An interesting research project out of MIT shows that it’s possible to embed machine-readable labels into 3D printed objects using nothing more than an FDM printer and filament that is transparent to IR. The method is being called InfraredTags; by embedding something like a QR code or ArUco markers into an object’s structure, that label can be detected by a camera and interactive possibilities open up.

One simple proof of concept is a wireless router with its SSID embedded into the side of the device, and the password embedded into a different code on the bottom to ensure that physical access is required to obtain the password. Mundane objects can have metadata embedded into them, or provide markers for augmented reality functionality, like tracking the object in 3D.

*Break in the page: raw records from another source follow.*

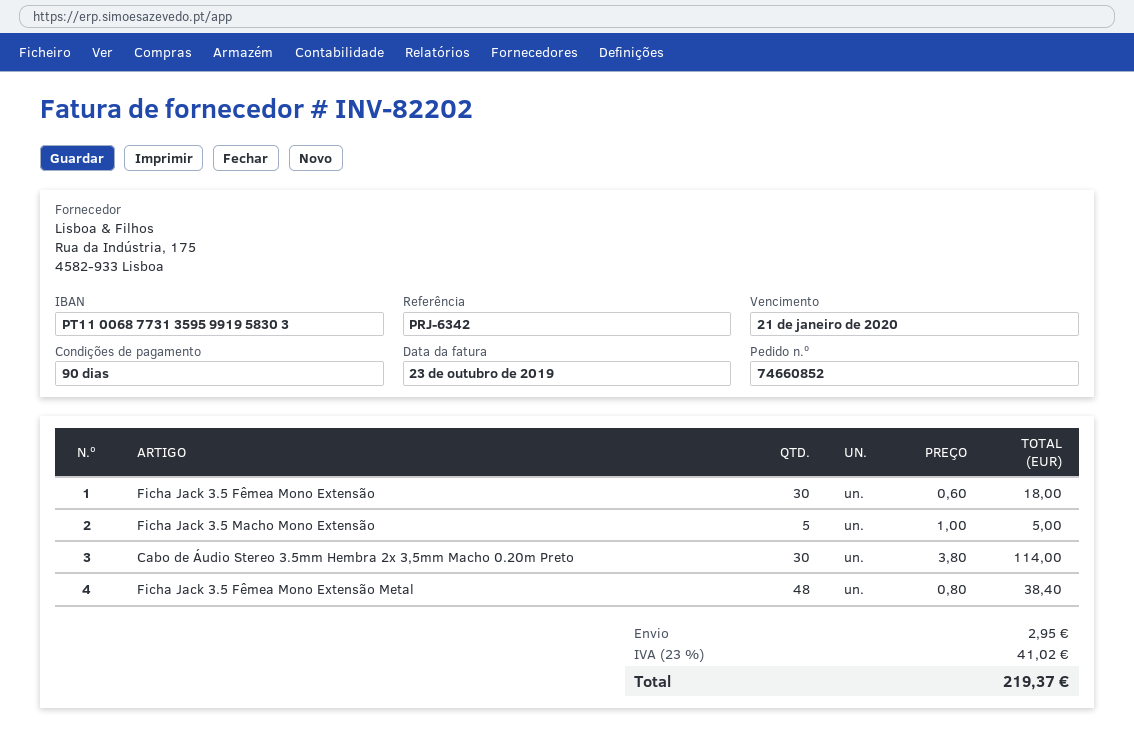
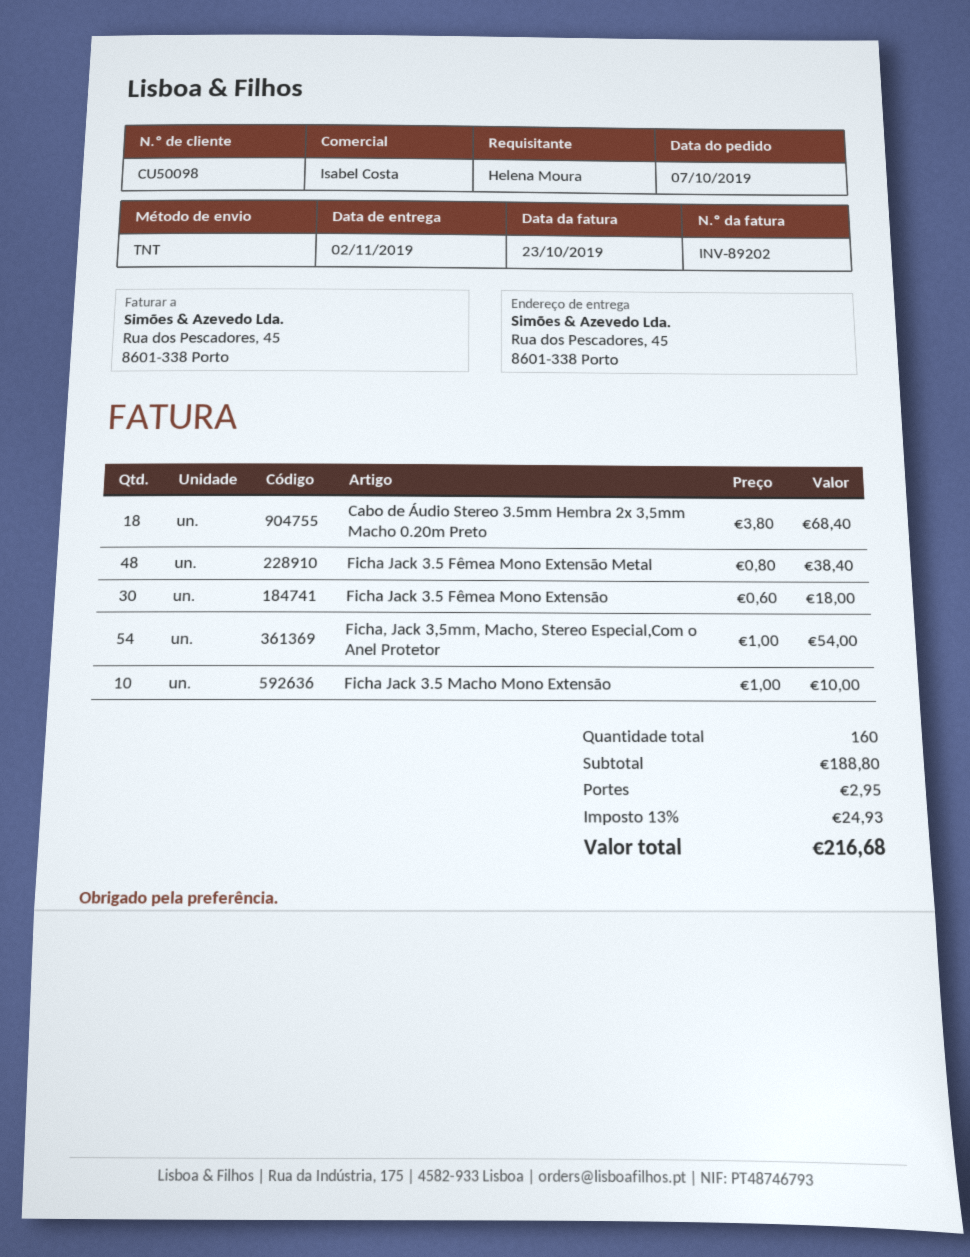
invoice number: INV-82202 -> INV-89202
Ficha Jack 3.5 Macho Mono Extensão: 5 x 1.00 = 5.00 -> 10 x 1.00 = 10.00
Cabo de Áudio Stereo 3.5mm Hembra 2x 3,5mm Macho 0.20m Preto: 30 x 3.80 = 114.00 -> 18 x 3.80 = 68.40
Ficha, Jack 3,5mm, Macho, Stereo Especial,Com o Anel Protetor: none -> 54 x 1.00 = 54.00
tax: 23% = 41.02 -> 13% = 24.93
total: 219.37 -> 216.68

How are the codes actually embedded? The process is straightforward with the right tools. The team used a specialty filament from vendor 3dk.berlin that looks nearly opaque in the visible spectrum, but transmits roughly 45% in IR.  The machine-readable label gets embedded within the walls of a printed object either by using a combination of IR PLA and air gaps to represent the geometry of the code, or by making a multi-material print using IR PLA and regular (non-IR transmitting) PLA. Both provide enough contrast for an IR-sensitive camera to detect the label, although the multi-material version works a little better overall. Sadly, the average mobile phone camera by itself isn’t sufficiently IR-sensitive to passively read these embedded tags, so the research used easily available cameras with no IR-blocking filters, like the Raspberry Pi NoIR.

The PDF has deeper details of the implementation for those of you who want to know more, and you can see a demonstration of a few different applications in the video, embedded below. Determining the provenance of 3D printed objects is a topic of some debate in the industry, and it’s not hard to see how technology like this could be used to covertly identify objects without compromising their appearance.